EXERCISE REQUIREMENTS:
Copy nothing past the line containing "text: 20:53 ->". Transcribe every line of the listing below up to and including it, from the first, except pictures.

LISTED ENTRIES:

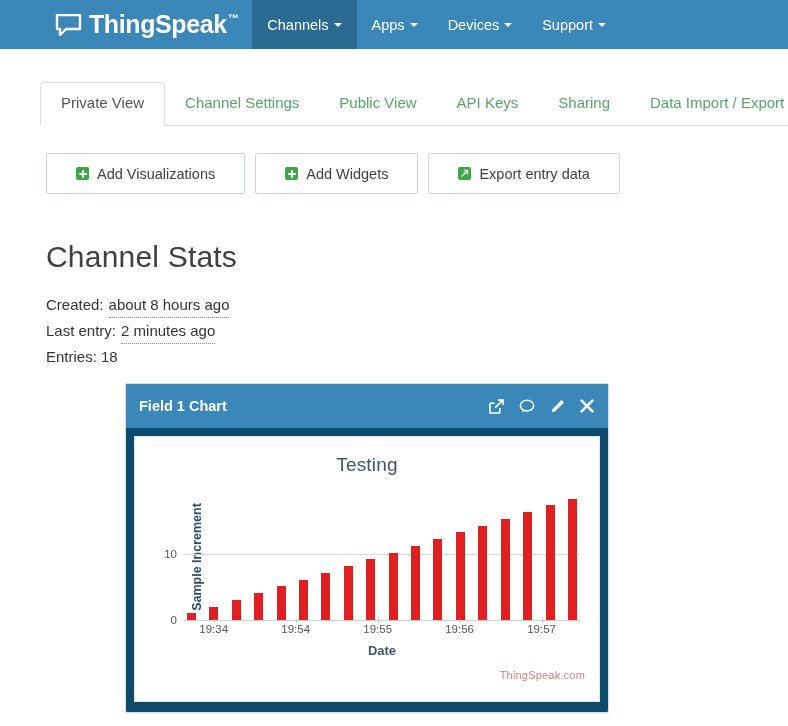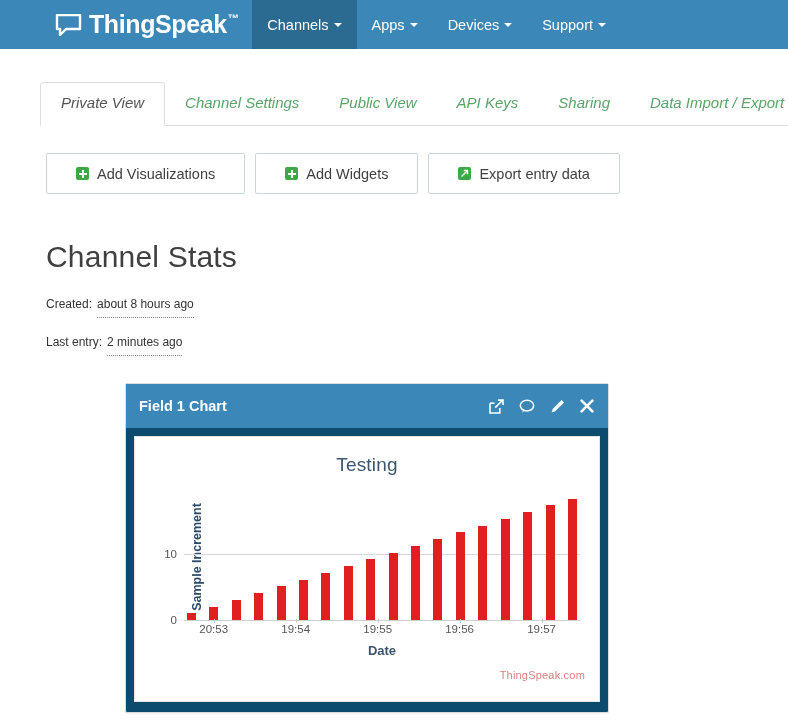"Private View" .tabs-wrap { font-style: italic -> none }
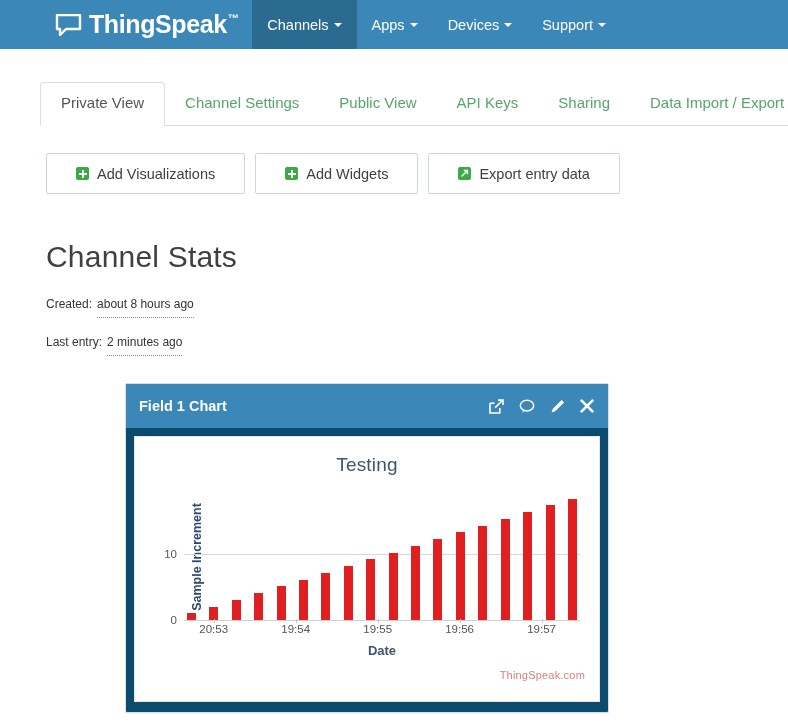"Created: about 8 hours ago" .stats-line { font-size: 12px -> 15px; margin-top: 12px -> none }
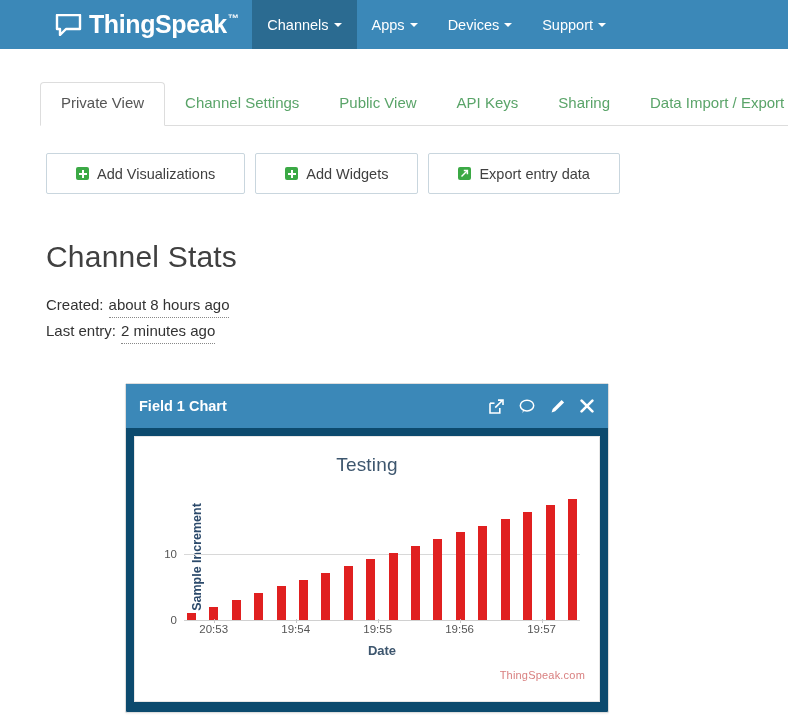"Entries: 18" div.stats-line { html: none -> <div> <span>Entries: 18</span> </div> }
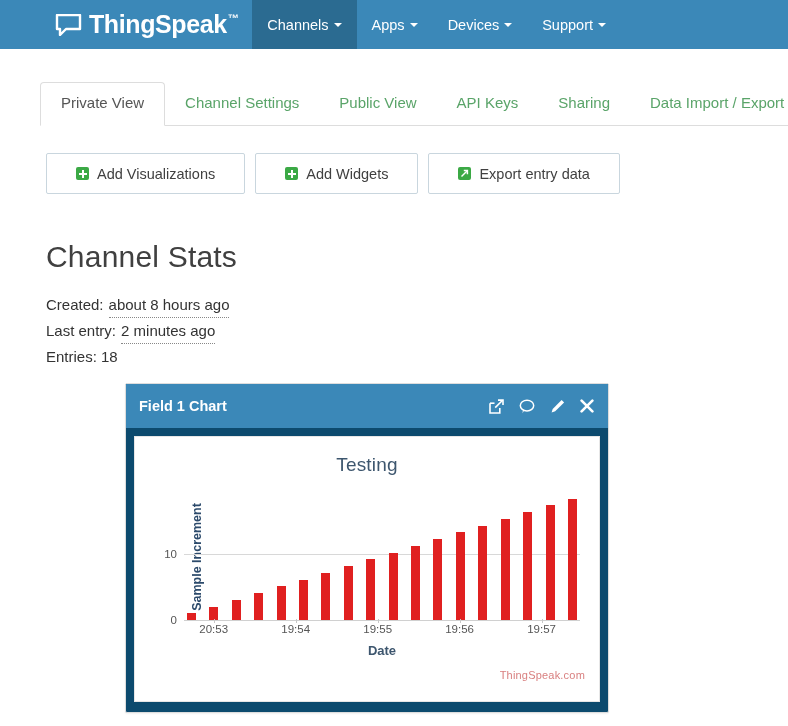"20:53" div.xtick { text: 20:53 -> 19:34 }
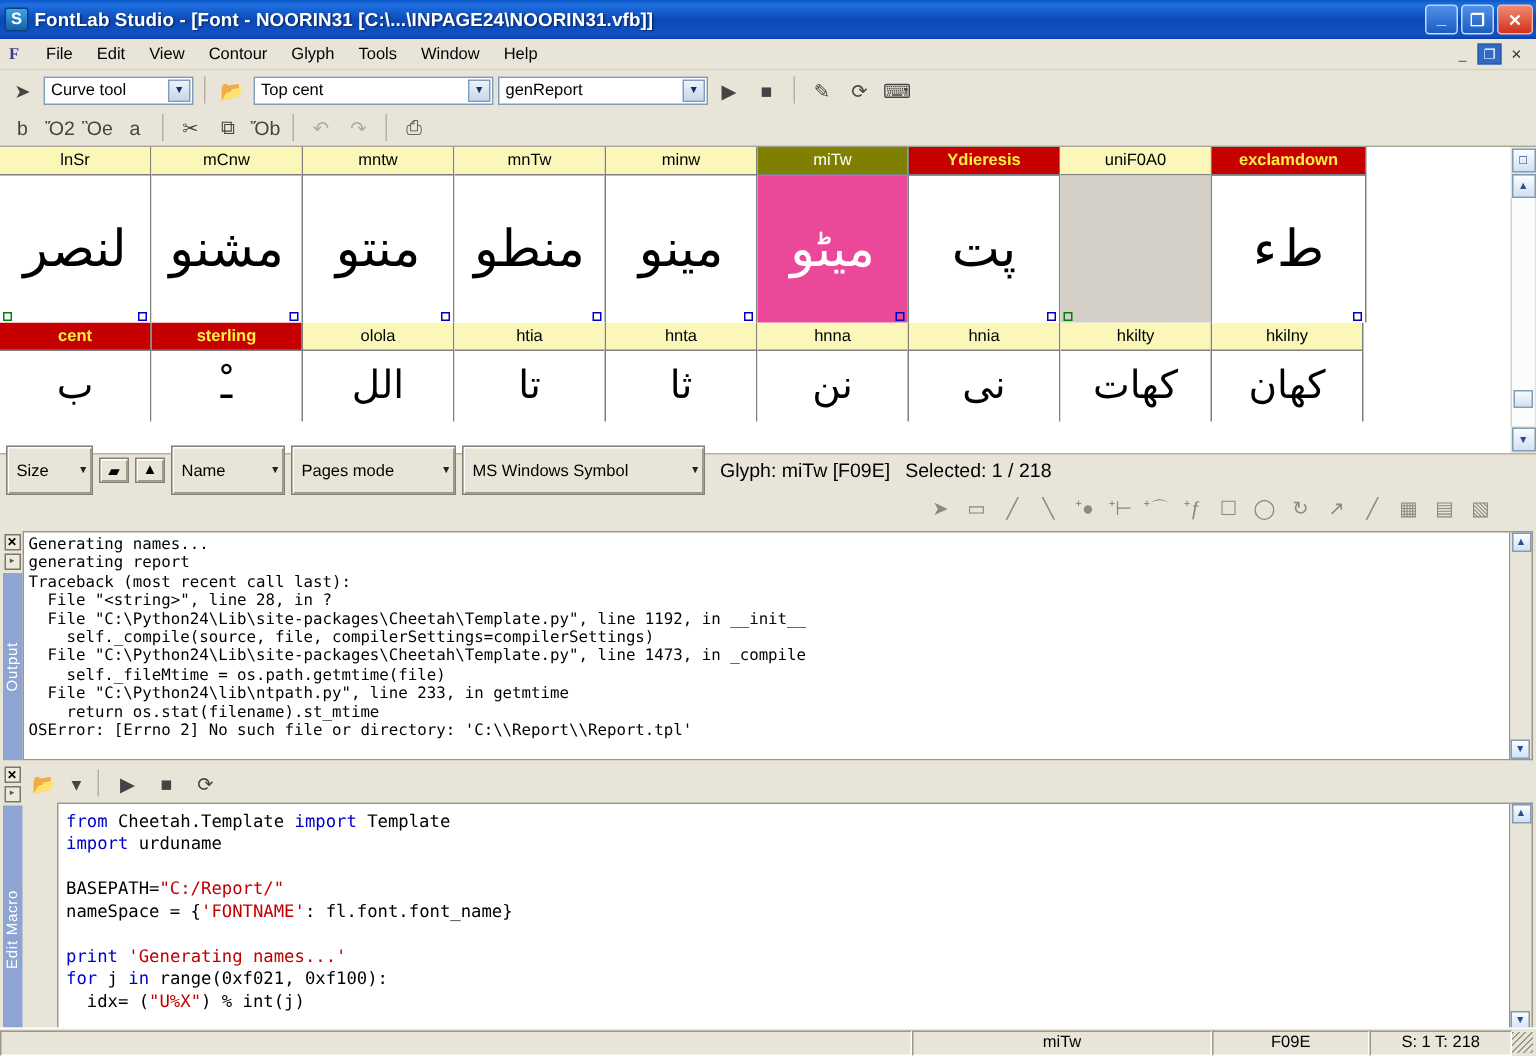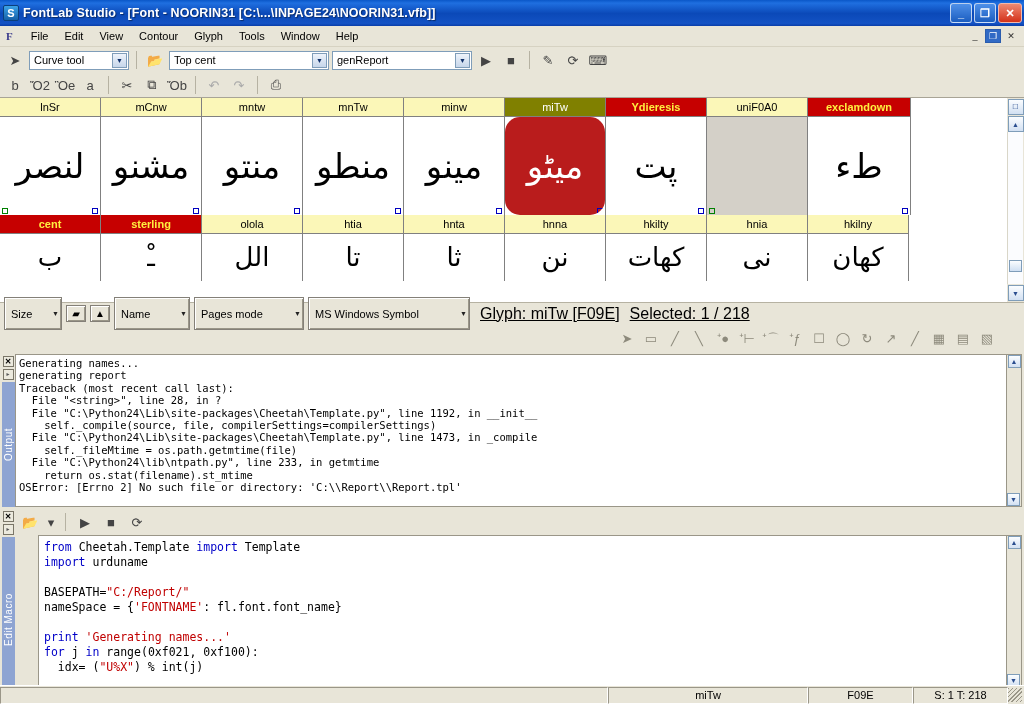"میٹو" .gbody.selected { background: #b91c1c -> #ec4899; border-radius: 15px -> none }
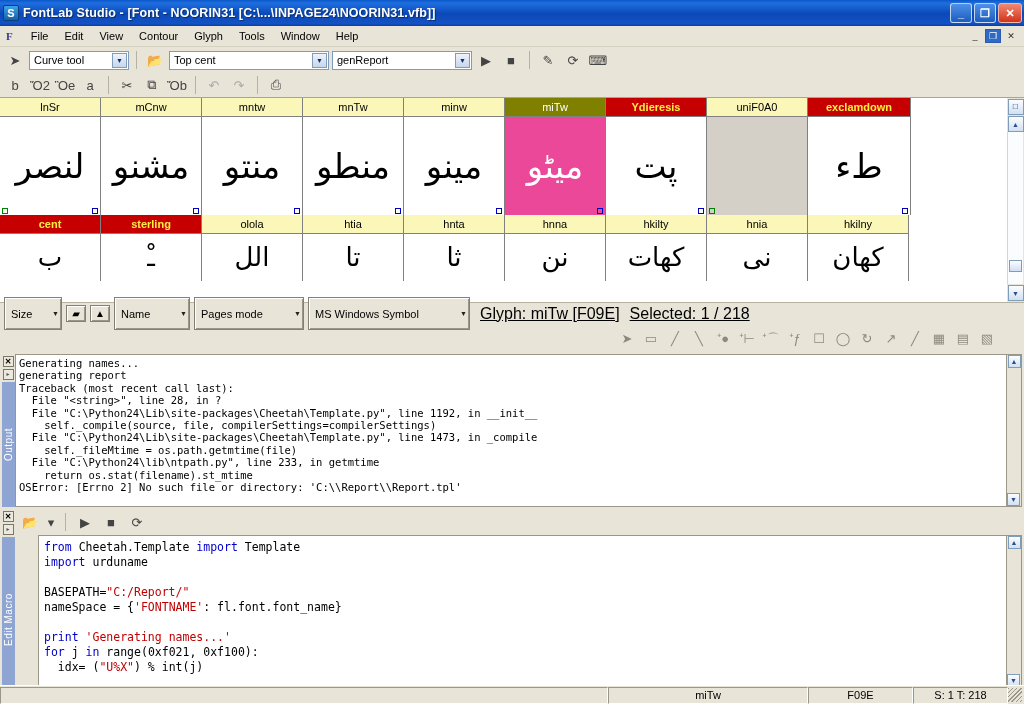"hkilty" div.gcell2 { order: before "hnia" -> after "hnia" }
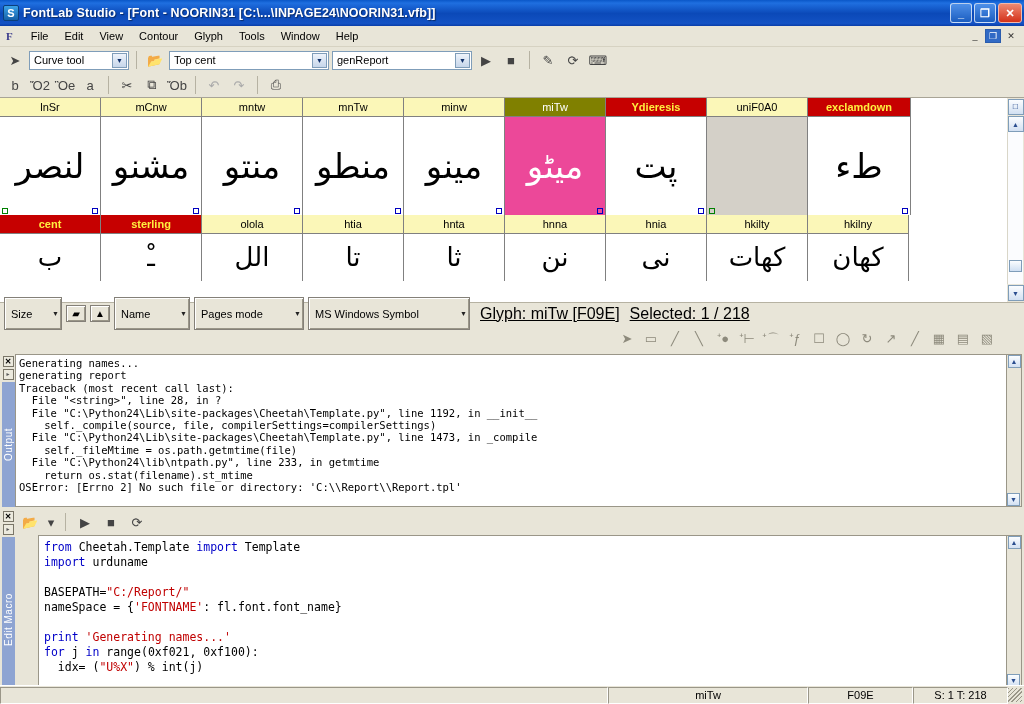"Glyph: miTw [F09E]" .gstat-text { font-size: 16px -> 13px; text-decoration: underline -> none }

ANSWER SPACE:
"Private View" .tabs-wrap { font-style: italic -> none }
"Created: about 8 hours ago" .stats-line { font-size: 12px -> 15px; margin-top: 12px -> none }
"Entries: 18" div.stats-line { html: none -> <div> <span>Entries: 18</span> </div> }
"20:53" div.xtick { text: 20:53 -> 19:34 }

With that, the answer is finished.